▶ **Problem description**:
Task for the records below: please retype exactly and only the lines from the first through the one with "-214,21 +214,21 @@", with every picture omitted.
══ Listed entries
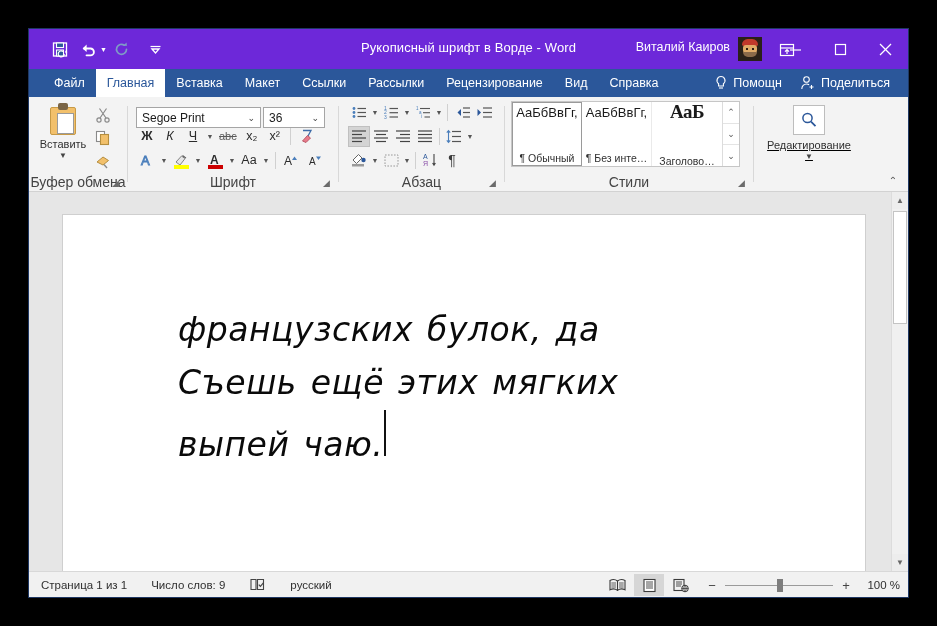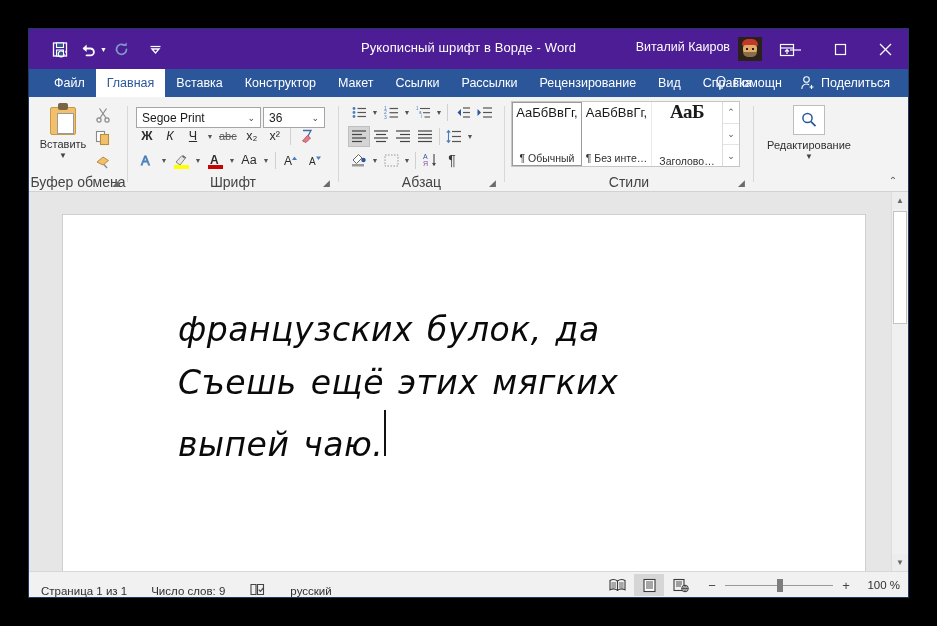--- a/index.html
+++ b/index.html
@@ -17,21 +17,21 @@
     position: absolute; left: 28px; top: 28px;
     width: 881px; height: 570px;
     background: #f3f3f3;
     border: 1px solid #1f3864;
     display: flex; flex-direction: column;
     overflow: hidden;
   }
 
   
   .titlebar {
-    height: 40px; background: #4c1d95; position: relative;
+    height: 40px; background: #6d28d9; position: relative;
     flex: 0 0 40px;
   }
   .qat { position: absolute; left: 18px; top: 7px; display: flex; align-items: center; gap: 2px; }
   .qat-btn {
     width: 26px; height: 26px; display: flex; align-items: center; justify-content: center;
     color: #ffffff;
   }
   .qat-btn.dim { color: #7f9bc6; }
   .qat-caret { font-size: 7px; margin-left: -3px; color: #ffffff; }
   .title-text {
@@ -214,21 +214,21 @@
   .vs-arrow.bot { position:absolute; bottom:0; left:0; right:0; }
   .vs-thumb {
     position: absolute; left: 1px; right: 1px; top: 19px; height: 113px;
     background: #ffffff; border: 1px solid #c4c4c4;
   }
 
   
   .statusbar {
     flex: 0 0 26px; height: 26px; background: #f1f1f1;
     border-top: 1px solid #d8d8d8;
-    display: flex; align-items: flex-end; position: relative;
+    display: flex; align-items: center; position: relative;
     font-size: 11.5px; color: #303030;
   }
   .sb-item { padding: 0 12px; white-space: nowrap; display: flex; align-items: center; gap: 6px; }
   .sb-right { position: absolute; right: 8px; top: 0; height: 26px; display: flex; align-items: center; gap: 2px; }
   .view-btn { width: 30px; height: 22px; display: flex; align-items: center; justify-content: center; }
   .view-btn.active { background: #d6d6d6; }
   .zoom-slider { display: flex; align-items: center; gap: 7px; margin-left: 8px; }
   .zs-track { width: 108px; height: 1px; background: #9a9a9a; position: relative; }
   .zs-thumb { position: absolute; left: 52px; top: -6px; width: 6px; height: 13px; background: #7d7d7d; }
   .zs-sign { font-size: 13px; color: #444; width: 12px; text-align: center; }
@@ -307,21 +307,20 @@
         <line x1="2" y1="2" x2="13" y2="13" stroke="#fff" stroke-width="1.3"></line>
         <line x1="13" y1="2" x2="2" y2="13" stroke="#fff" stroke-width="1.3"></line>
       </svg>
     </div>
   </div>
 
   <div class="tabsrow">
     <div class="tab">Файл</div>
     <div class="tab active">Главная</div>
     <div class="tab">Вставка</div>
-    <div class="tab">Конструктор</div>
     <div class="tab">Макет</div>
     <div class="tab">Ссылки</div>
     <div class="tab">Рассылки</div>
     <div class="tab">Рецензирование</div>
     <div class="tab">Вид</div>
     <div class="tab">Справка</div>
     <div class="tab-right">
       <div class="tellme">
         <span>
           <svg width="14" height="16" viewBox="0 0 14 16">
@@ -610,21 +609,21 @@
             <div class="sty-arrow" style="border-bottom:none;">⌄</div>
           </div>
         </div>
       </div>
       <div class="grp-label">Стили</div>
       <div class="dlg">◢</div>
     </div>
     <div class="grp-sep"></div>
 
     <div class="grp grp-edit">
-      <div class="grp-body" style="justify-content:flex-end;">
+      <div class="grp-body" style="justify-content:flex-end;text-decoration:underline;">
         <div class="edit-big">
           <div class="edit-sqr">
             <svg width="18" height="18" viewBox="0 0 18 18">
               <circle cx="7.5" cy="7" r="4.6" fill="none" stroke="#2b579a" stroke-width="1.5"></circle>
               <line x1="11" y1="10.6" x2="15.5" y2="15.2" stroke="#2b579a" stroke-width="1.8"></line>
             </svg>
           </div>
           <div class="edit-label">Редактирование</div>
           <div class="paste-caret">▼</div>
         </div>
════
▶ **Response to this exercise**:
--- a/index.html
+++ b/index.html
@@ -17,21 +17,21 @@
     position: absolute; left: 28px; top: 28px;
     width: 881px; height: 570px;
     background: #f3f3f3;
     border: 1px solid #1f3864;
     display: flex; flex-direction: column;
     overflow: hidden;
   }
 
   
   .titlebar {
-    height: 40px; background: #4c1d95; position: relative;
+    height: 40px; background: #6d28d9; position: relative;
     flex: 0 0 40px;
   }
   .qat { position: absolute; left: 18px; top: 7px; display: flex; align-items: center; gap: 2px; }
   .qat-btn {
     width: 26px; height: 26px; display: flex; align-items: center; justify-content: center;
     color: #ffffff;
   }
   .qat-btn.dim { color: #7f9bc6; }
   .qat-caret { font-size: 7px; margin-left: -3px; color: #ffffff; }
   .title-text {
@@ -214,21 +214,21 @@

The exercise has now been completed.